__Task item__.
Exactly and only the lines from the first entry through the line with "- Contactverslag is" should be copied, both ends included, with no pictures.

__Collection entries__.
Segment Open

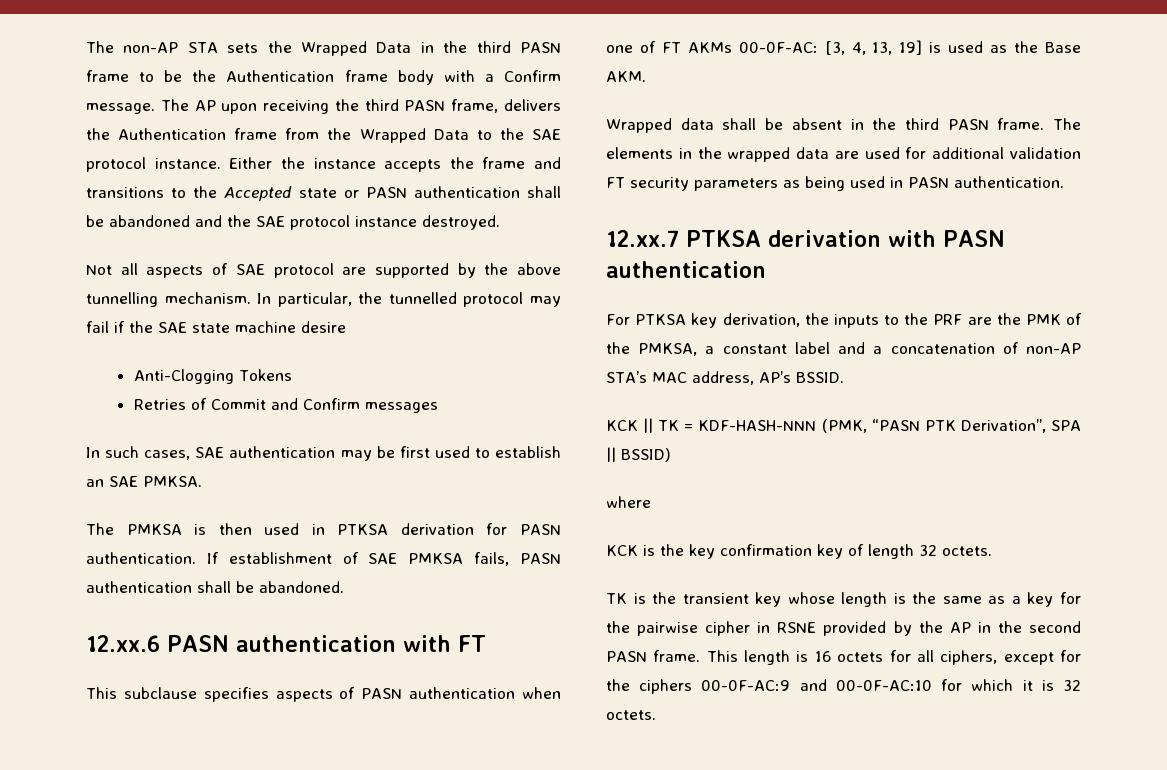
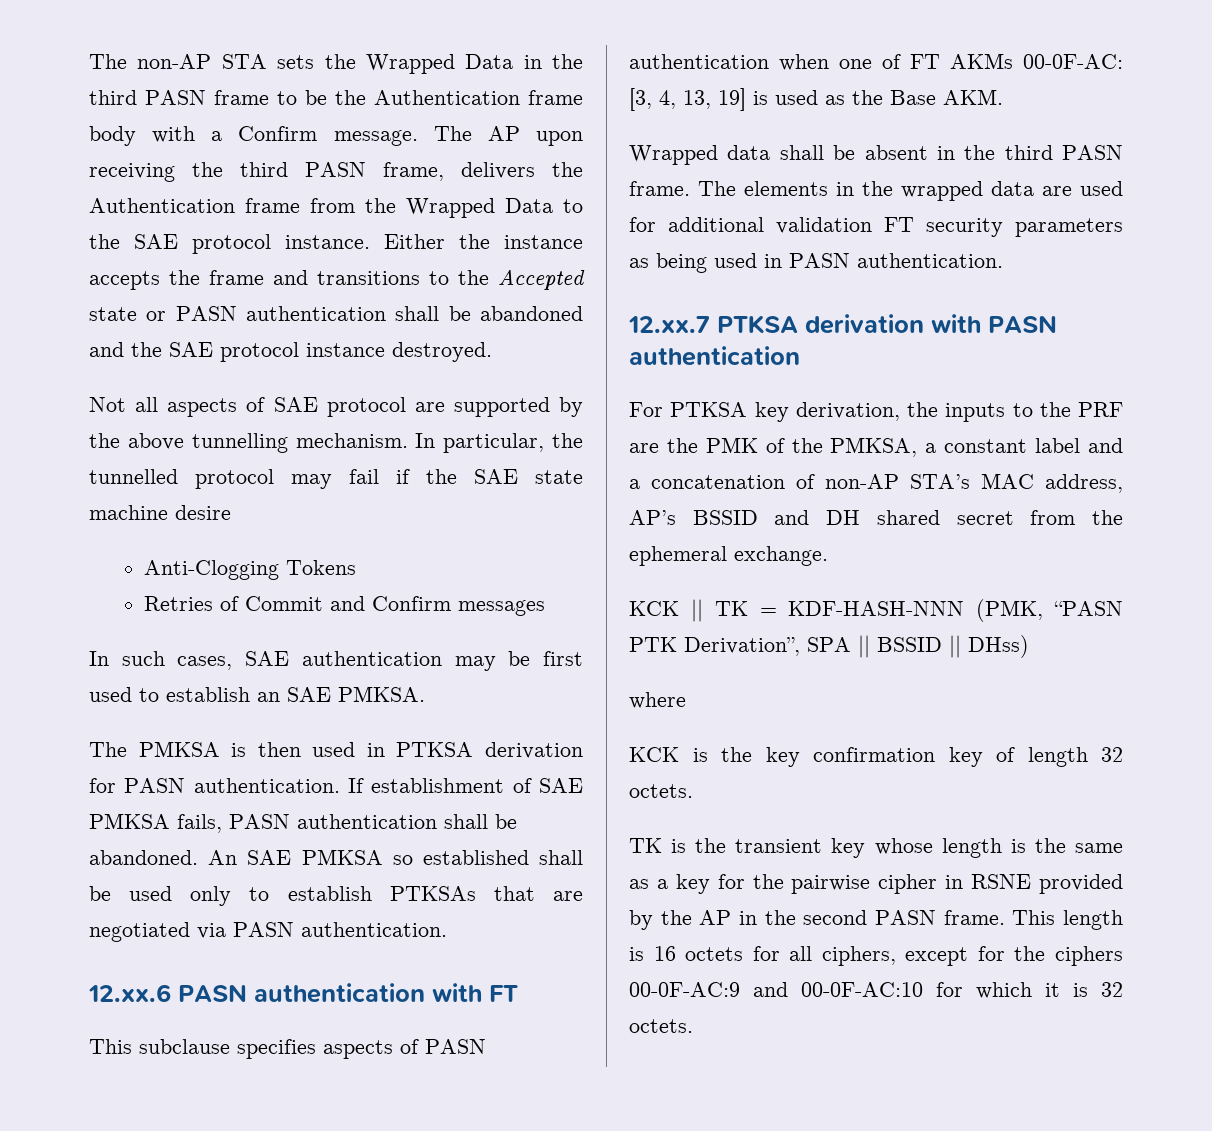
+ An SAE PMKSA so established shall be used only to establish PTKSAs that are negotiated via PASN authentication.
- For PTKSA key derivation, the inputs to the PRF are the PMK of the PMKSA, a constant label and a concatenation of non-AP STA’s MAC address, AP’s BSSID.
+ For PTKSA key derivation, the inputs to the PRF are the PMK of the PMKSA, a constant label and a concatenation of non-AP STA’s MAC address, AP’s BSSID and DH shared secret from the ephemeral exchange.
- KCK || TK = KDF-HASH-NNN (PMK, “PASN PTK Derivation”, SPA || BSSID)
+ KCK || TK = KDF-HASH-NNN (PMK, “PASN PTK Derivation”, SPA || BSSID || DHss)

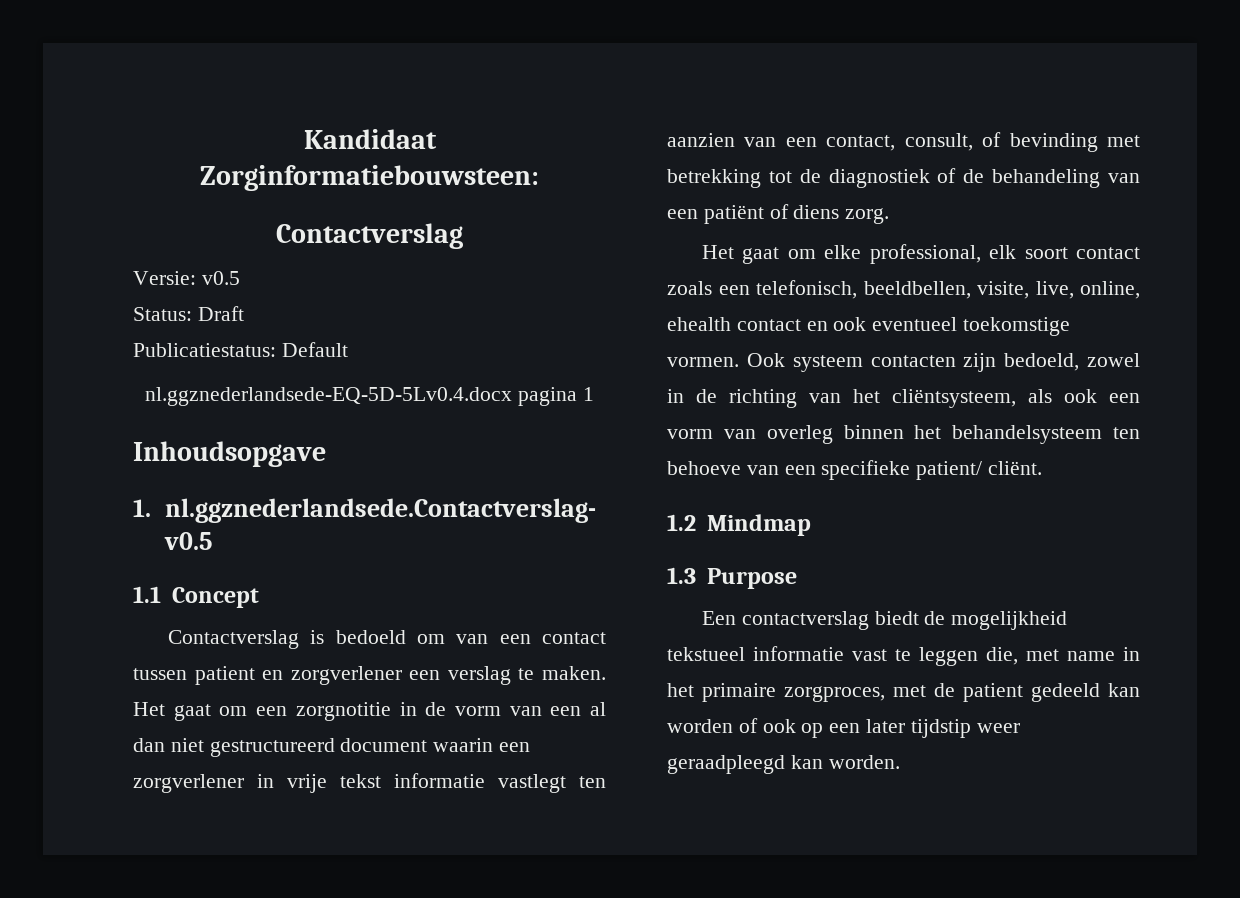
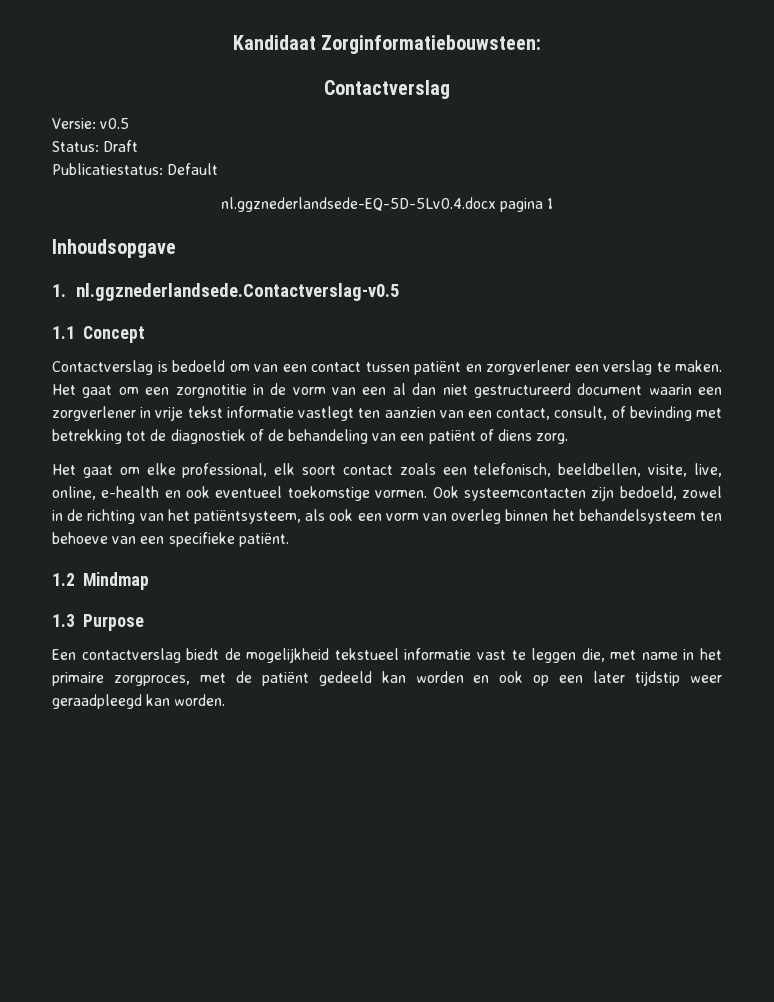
- Contactverslag is bedoeld om van een contact tussen patient en zorgverlener een verslag te maken.
+ Contactverslag is bedoeld om van een contact tussen patiënt en zorgverlener een verslag te maken.
- Het gaat om elke professional, elk soort contact zoals een telefonisch, beeldbellen, visite, live, online, ehealth contact en ook eventueel toekomstige vormen.
+ Het gaat om elke professional, elk soort contact zoals een telefonisch, beeldbellen, visite, live, online, e-health en ook eventueel toekomstige vormen.
- Ook systeem contacten zijn bedoeld, zowel in de richting van het cliëntsysteem, als ook een vorm van overleg binnen het behandelsysteem ten behoeve van een specifieke patient/ cliënt.
+ Ook systeemcontacten zijn bedoeld, zowel in de richting van het patiëntsysteem, als ook een vorm van overleg binnen het behandelsysteem ten behoeve van een specifieke patiënt.
- Een contactverslag biedt de mogelijkheid tekstueel informatie vast te leggen die, met name in het primaire zorgproces, met de patient gedeeld kan worden of ook op een later tijdstip weer geraadpleegd kan worden.
+ Een contactverslag biedt de mogelijkheid tekstueel informatie vast te leggen die, met name in het primaire zorgproces, met de patiënt gedeeld kan worden en ook op een later tijdstip weer geraadpleegd kan worden.

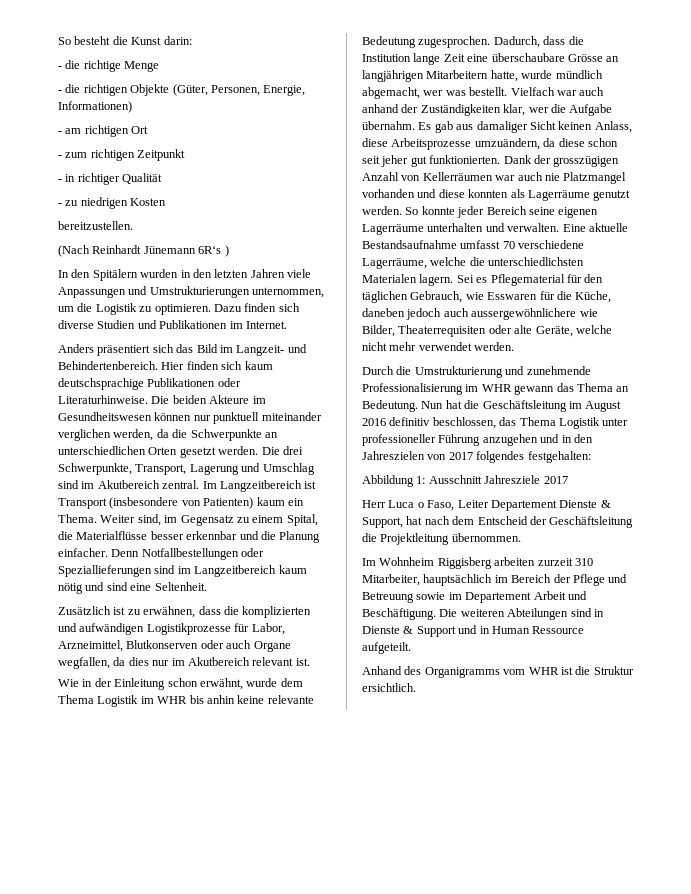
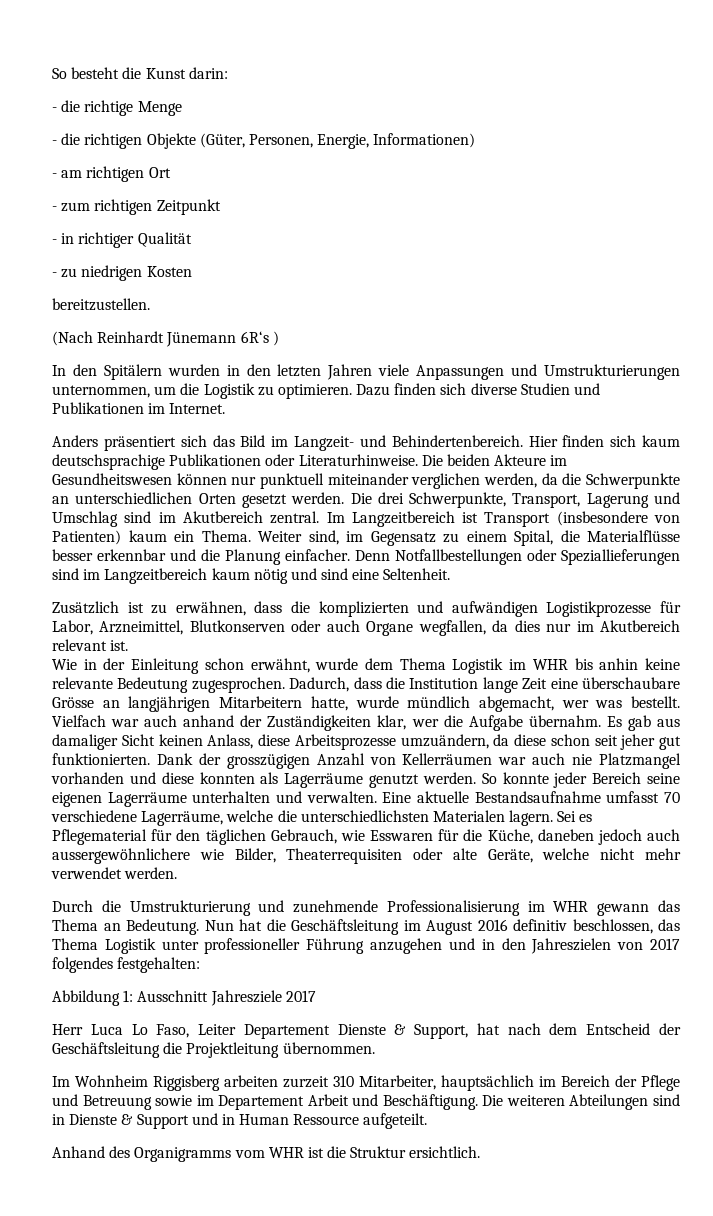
- Herr Luca o Faso, Leiter Departement Dienste & Support, hat nach dem Entscheid der Geschäftsleitung die Projektleitung übernommen.
+ Herr Luca Lo Faso, Leiter Departement Dienste & Support, hat nach dem Entscheid der Geschäftsleitung die Projektleitung übernommen.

Segment Closed

__Task output__.
+ An SAE PMKSA so established shall be used only to establish PTKSAs that are negotiated via PASN authentication.
- For PTKSA key derivation, the inputs to the PRF are the PMK of the PMKSA, a constant label and a concatenation of non-AP STA’s MAC address, AP’s BSSID.
+ For PTKSA key derivation, the inputs to the PRF are the PMK of the PMKSA, a constant label and a concatenation of non-AP STA’s MAC address, AP’s BSSID and DH shared secret from the ephemeral exchange.
- KCK || TK = KDF-HASH-NNN (PMK, “PASN PTK Derivation”, SPA || BSSID)
+ KCK || TK = KDF-HASH-NNN (PMK, “PASN PTK Derivation”, SPA || BSSID || DHss)

- Contactverslag is bedoeld om van een contact tussen patient en zorgverlener een verslag te maken.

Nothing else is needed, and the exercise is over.